— Goal of the exercise —
Each entry is to be given again word for word; images are dropped.

|---|

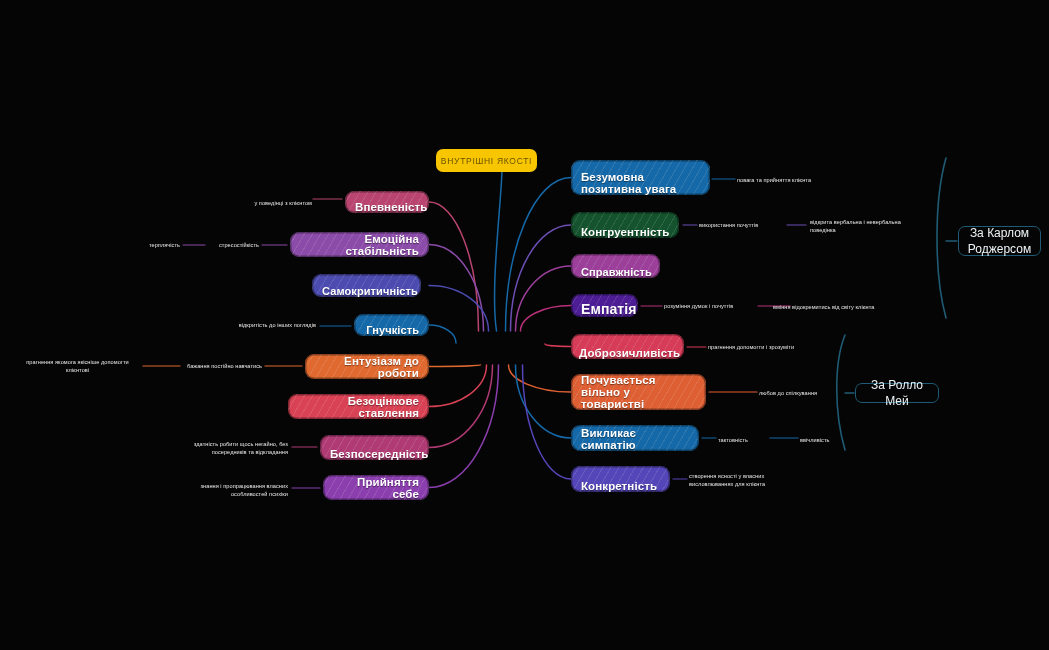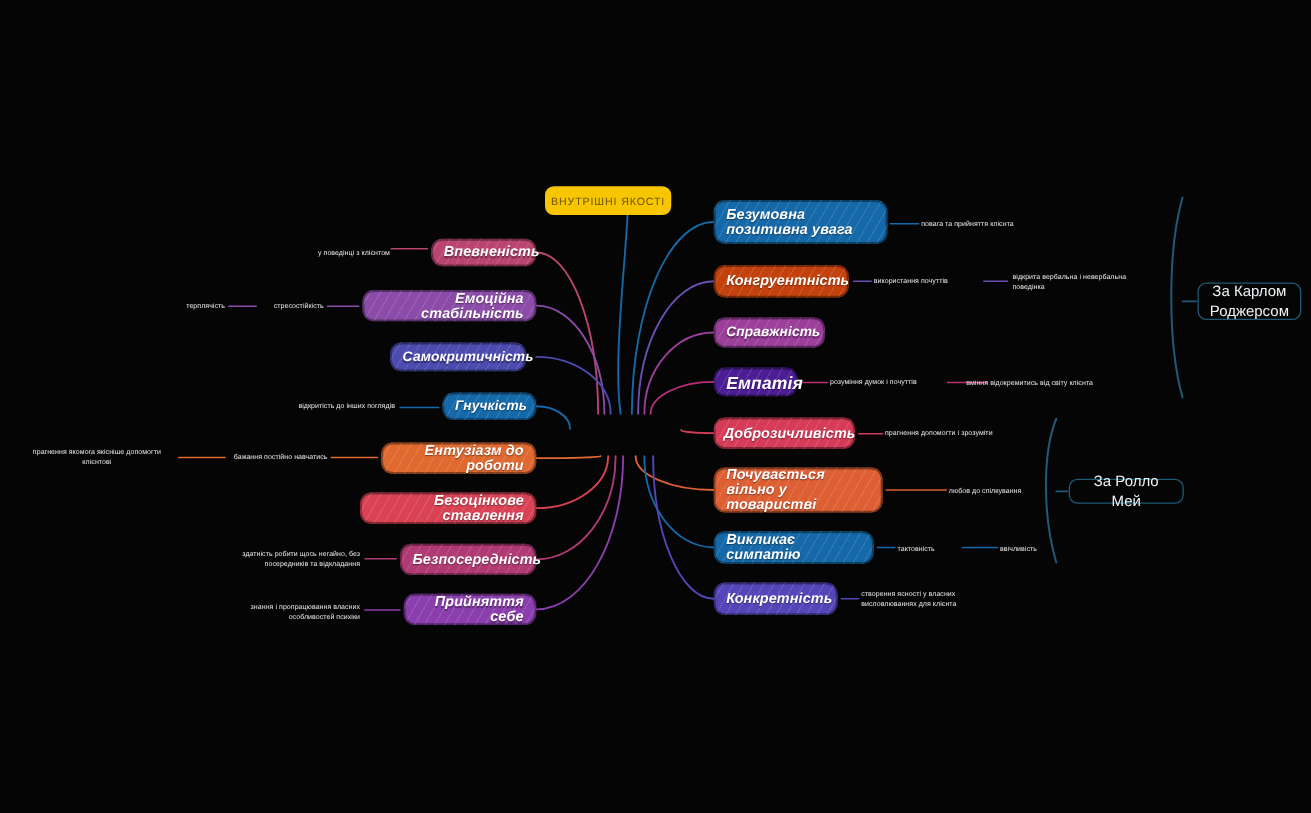--- a/index.html
+++ b/index.html
@@ -9,27 +9,26 @@
     font-family:"Liberation Sans","DejaVu Sans",sans-serif;
     background:#050505;
   }
   #canvas{position:absolute;inset:0;width:1049px;height:650px;}
   #edges{position:absolute;left:0;top:0;width:1049px;height:650px;pointer-events:none;}
 
   
   .node{
     position:absolute;box-sizing:border-box;
     border-radius:9px;
-    display:flex;align-items:center;
+    display:flex;align-items:flex-end;
     color:#ffffff;font-weight:bold;
     letter-spacing:.1px;
     text-shadow:0 1px 1px rgba(0,0,0,.45);
     background-repeat:repeat;
     z-index:5;
-    font-style:italic;
   }
   .node .txt{position:relative;z-index:2;width:100%;}
   
   .node::after{
     content:"";position:absolute;inset:0;border-radius:9px;
     background-image:repeating-linear-gradient(
         -60deg,
         rgba(255,255,255,.11) 0px,
         rgba(255,255,255,.11) 1px,
         rgba(255,255,255,0) 1px,
@@ -156,21 +155,21 @@
       </div>
       <div class="node lvl1 lft" style="left: 323px; top: 475px; width: 106px; height: 25px; background: rgb(139, 63, 174); font-size: 11.5px;">
         <span class="txt">Прийняття себе</span>
       </div>
     </div>
 
   <div id="right-nodes">
       <div class="node lvl1 rgt" style="left: 571px; top: 160px; width: 139px; height: 35px; background: rgb(21, 105, 168); font-size: 11.5px;">
         <span class="txt">Безумовна позитивна увага</span>
       </div>
-      <div class="node lvl1 rgt" style="left: 571px; top: 212px; width: 108px; height: 26px; background: #c2410c; font-size: 11.5px;">
+      <div class="node lvl1 rgt" style="left: 571px; top: 212px; width: 108px; height: 26px; background: #14532d; font-size: 11.5px;">
         <span class="txt">Конгруентність</span>
       </div>
       <div class="node lvl1 rgt" style="left: 571px; top: 254px; width: 89px; height: 24px; background: rgb(155, 63, 155); font-size: 11px;">
         <span class="txt">Справжність</span>
       </div>
       <div class="node lvl1 rgt" style="left: 571px; top: 294px; width: 67px; height: 23px; background: #4c1d95; font-size: 14px;">
         <span class="txt">Емпатія</span>
       </div>
       <div class="node lvl1 rgt" style="left: 571px; top: 334px; width: 113px; height: 25px; background: rgb(214, 59, 88); font-size: 11.5px; padding-left: 8px;">
         <span class="txt">Доброзичливість</span>
@@ -207,17 +206,17 @@
       <div class="leaf l" style="left: 759px; top: 389px; width: 78px;">любов до спілкування</div>
       <div class="leaf l" style="left: 718px; top: 436px; width: 48px;">тактовність</div>
       <div class="leaf l" style="left: 800px; top: 436px; width: 44px;">ввічливість</div>
       <div class="leaf l" style="left: 689px; top: 472px; width: 100px;">створення ясності у власних
 висловлюваннях для клієнта</div>
     </div>
 
   <div class="grouplbl" style="left:958px;top:226px;width:83px;height:30px;">
     <span>За Карлом Роджерсом</span>
   </div>
-  <div class="grouplbl" style="left:855px;top:383px;width:92px;height:20px;">
+  <div class="grouplbl" style="left:855px;top:383px;width:84px;height:20px;">
     <span>За Ролло Мей</span>
   </div>
 
 </div>
 
 </body></html>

|---|

— Result for this task —
--- a/index.html
+++ b/index.html
@@ -9,27 +9,26 @@
     font-family:"Liberation Sans","DejaVu Sans",sans-serif;
     background:#050505;
   }
   #canvas{position:absolute;inset:0;width:1049px;height:650px;}
   #edges{position:absolute;left:0;top:0;width:1049px;height:650px;pointer-events:none;}
 
   
   .node{
     position:absolute;box-sizing:border-box;
     border-radius:9px;
-    display:flex;align-items:center;
+    display:flex;align-items:flex-end;
     color:#ffffff;font-weight:bold;
     letter-spacing:.1px;
     text-shadow:0 1px 1px rgba(0,0,0,.45);
     background-repeat:repeat;
     z-index:5;
-    font-style:italic;
   }
   .node .txt{position:relative;z-index:2;width:100%;}
   
   .node::after{
     content:"";position:absolute;inset:0;border-radius:9px;
     background-image:repeating-linear-gradient(
         -60deg,
         rgba(255,255,255,.11) 0px,
         rgba(255,255,255,.11) 1px,
         rgba(255,255,255,0) 1px,
@@ -156,21 +155,21 @@
       </div>
       <div class="node lvl1 lft" style="left: 323px; top: 475px; width: 106px; height: 25px; background: rgb(139, 63, 174); font-size: 11.5px;">
         <span class="txt">Прийняття себе</span>
       </div>
     </div>
 
   <div id="right-nodes">
       <div class="node lvl1 rgt" style="left: 571px; top: 160px; width: 139px; height: 35px; background: rgb(21, 105, 168); font-size: 11.5px;">
         <span class="txt">Безумовна позитивна увага</span>
       </div>
-      <div class="node lvl1 rgt" style="left: 571px; top: 212px; width: 108px; height: 26px; background: #c2410c; font-size: 11.5px;">
+      <div class="node lvl1 rgt" style="left: 571px; top: 212px; width: 108px; height: 26px; background: #14532d; font-size: 11.5px;">
         <span class="txt">Конгруентність</span>
       </div>
       <div class="node lvl1 rgt" style="left: 571px; top: 254px; width: 89px; height: 24px; background: rgb(155, 63, 155); font-size: 11px;">
         <span class="txt">Справжність</span>
       </div>
       <div class="node lvl1 rgt" style="left: 571px; top: 294px; width: 67px; height: 23px; background: #4c1d95; font-size: 14px;">
         <span class="txt">Емпатія</span>
       </div>
       <div class="node lvl1 rgt" style="left: 571px; top: 334px; width: 113px; height: 25px; background: rgb(214, 59, 88); font-size: 11.5px; padding-left: 8px;">
         <span class="txt">Доброзичливість</span>
@@ -207,17 +206,17 @@
       <div class="leaf l" style="left: 759px; top: 389px; width: 78px;">любов до спілкування</div>
       <div class="leaf l" style="left: 718px; top: 436px; width: 48px;">тактовність</div>
       <div class="leaf l" style="left: 800px; top: 436px; width: 44px;">ввічливість</div>
       <div class="leaf l" style="left: 689px; top: 472px; width: 100px;">створення ясності у власних
 висловлюваннях для клієнта</div>
     </div>
 
   <div class="grouplbl" style="left:958px;top:226px;width:83px;height:30px;">
     <span>За Карлом Роджерсом</span>
   </div>
-  <div class="grouplbl" style="left:855px;top:383px;width:92px;height:20px;">
+  <div class="grouplbl" style="left:855px;top:383px;width:84px;height:20px;">
     <span>За Ролло Мей</span>
   </div>
 
 </div>
 
 </body></html>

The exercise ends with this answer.